What is required: Look through the listing below, find every line with the string "none", and copy it.
BEGIN Data in this exercise
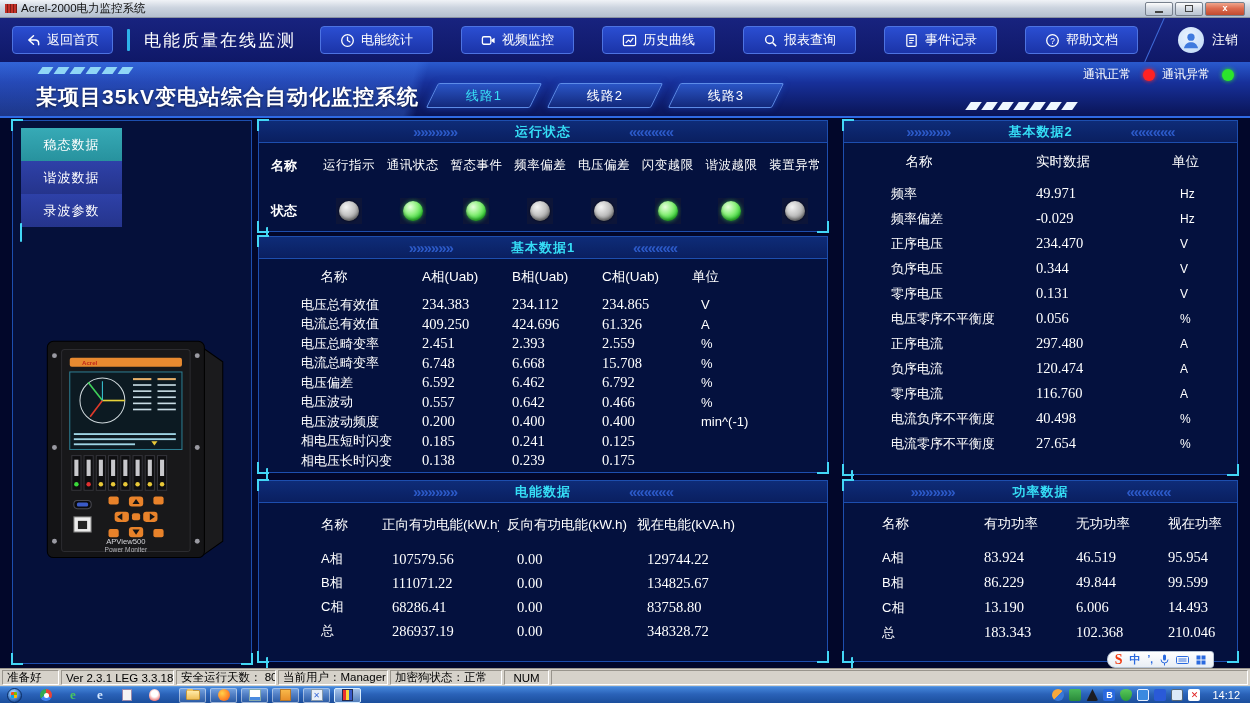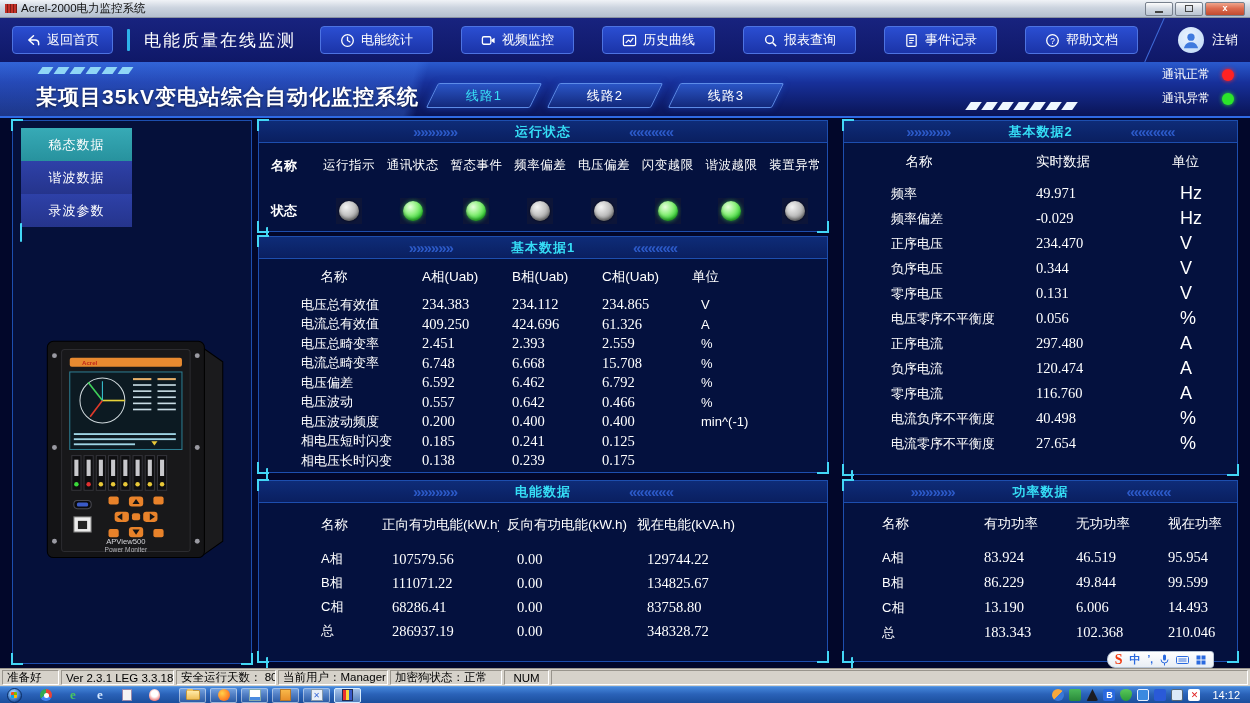--- a/index.html
+++ b/index.html
@@ -57,7 +57,7 @@
     display:flex;align-items:center;justify-content:center;box-shadow:0 0 6px rgba(30,80,200,.6)}
   .tab span{transform:skewX(26deg);font-size:13px;color:#fff;letter-spacing:1px}
   .tab.active span{color:#39e0f6}
-  .legend{position:absolute;right:16px;top:4px;display:flex;flex-direction:column;gap:7px}
+  .legend{position:absolute;right:16px;top:4px;display:flex;flex-direction:row;gap:7px}
   .lg-row{display:flex;align-items:center;gap:12px;justify-content:flex-end}
   .lg-label{color:#fff;font-size:12px}
   .lg-dot{width:12px;height:12px;border-radius:50%}

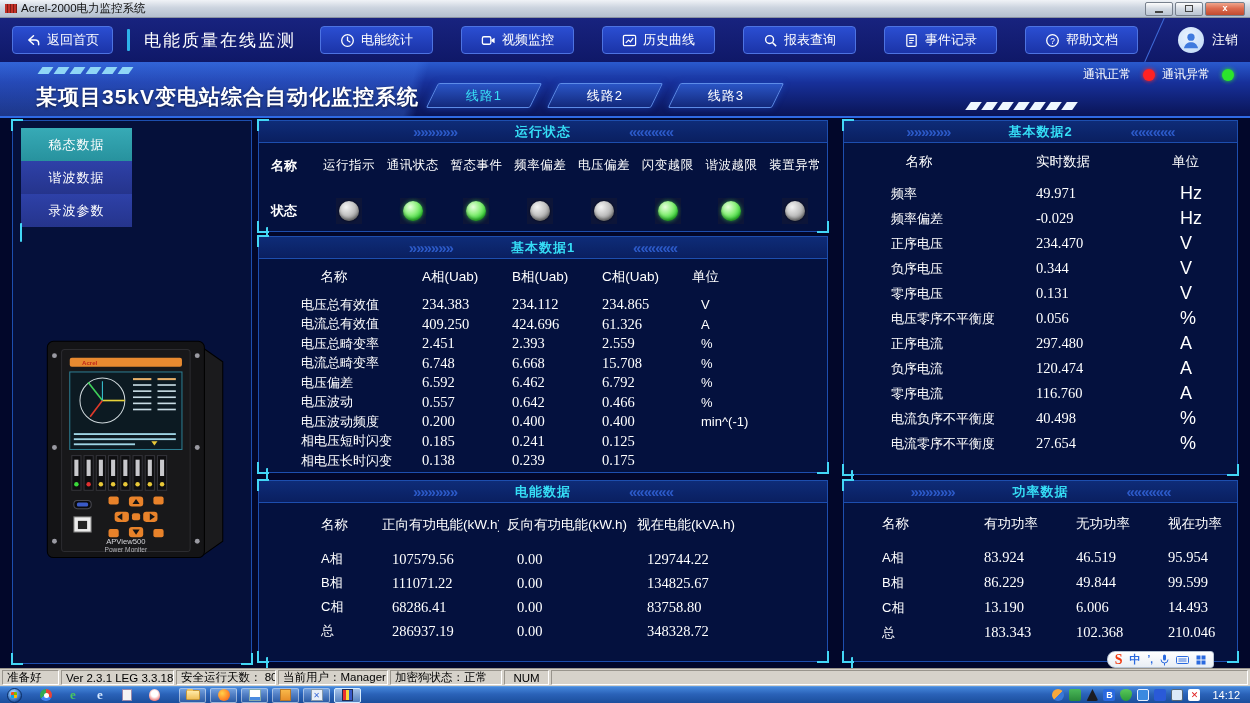--- a/index.html
+++ b/index.html
@@ -70,7 +70,7 @@
   .cr.bl{bottom:-2px;left:-2px;border-right:none;border-top:none}
   .cr.br{bottom:-2px;right:-2px;border-left:none;border-top:none}
   .sidebar{left:12px;top:2px;width:240px;height:544px;background:#05103a}
-  .side-menu{margin:7px 16px 0 8px;width:111px}
+  .side-menu{margin:7px 16px 0 8px;width:101px}
   .side-btn{height:33px;display:flex;align-items:center;justify-content:center;color:#fff;font-size:13px;
     background:linear-gradient(#2e41a8,#25348c);cursor:pointer;letter-spacing:1px}
   .side-btn.active{background:linear-gradient(#37aab6,#27929e)}

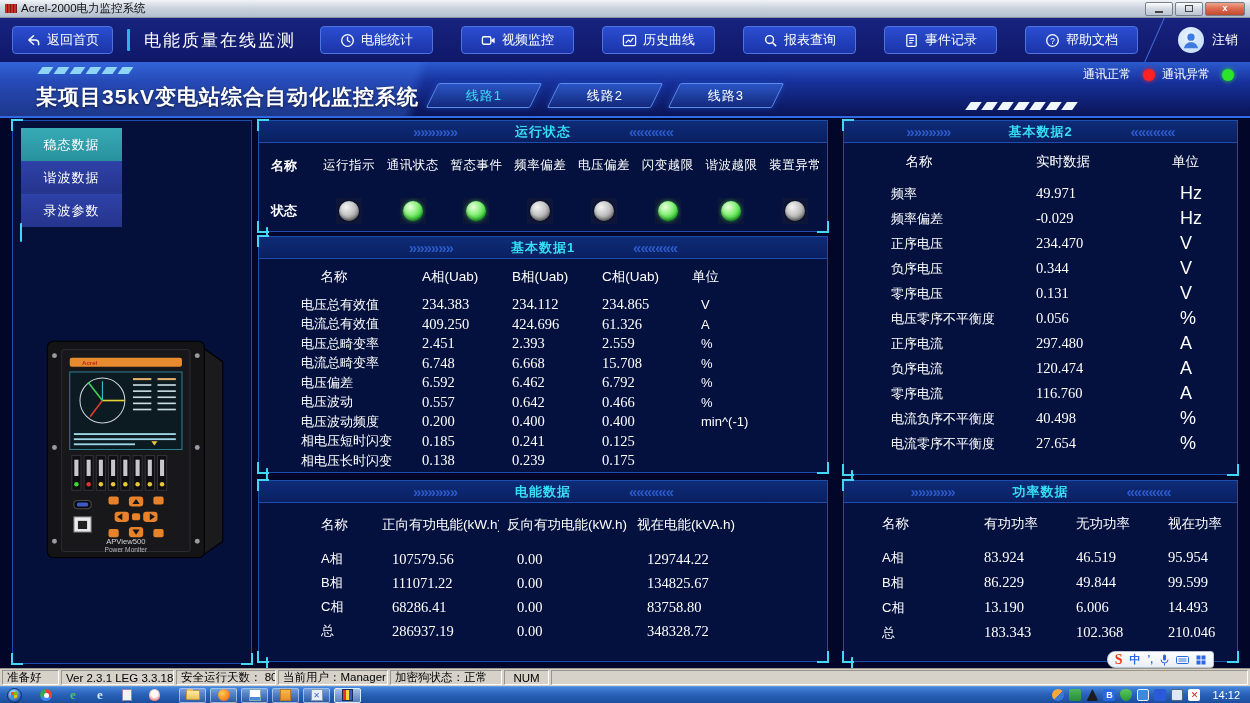--- a/index.html
+++ b/index.html
@@ -110,7 +110,7 @@
   .t-basic2 td:first-child{padding-left:47px}
   .t-basic2 th:nth-child(2),.t-basic2 td:nth-child(2){padding-left:42px}
   .t-basic2 th:last-child{padding-left:8px}
-  .t-basic2 td:last-child{padding-left:16px;font-family:"Liberation Sans",sans-serif;font-size:18px}
+  .t-basic2 td:last-child{padding-left:16px;font-family:"Liberation Sans",sans-serif;font-size:12px}
   .t-energy tr{height:24px}.t-energy tr.hrow{height:44px}
   .t-energy th:first-child,.t-energy td:first-child{padding-left:62px}
   .t-energy th:not(:first-child){padding-left:8px}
END Data in this exercise
Task result:
   .cr.bl{bottom:-2px;left:-2px;border-right:none;border-top:none}
   .cr.br{bottom:-2px;right:-2px;border-left:none;border-top:none}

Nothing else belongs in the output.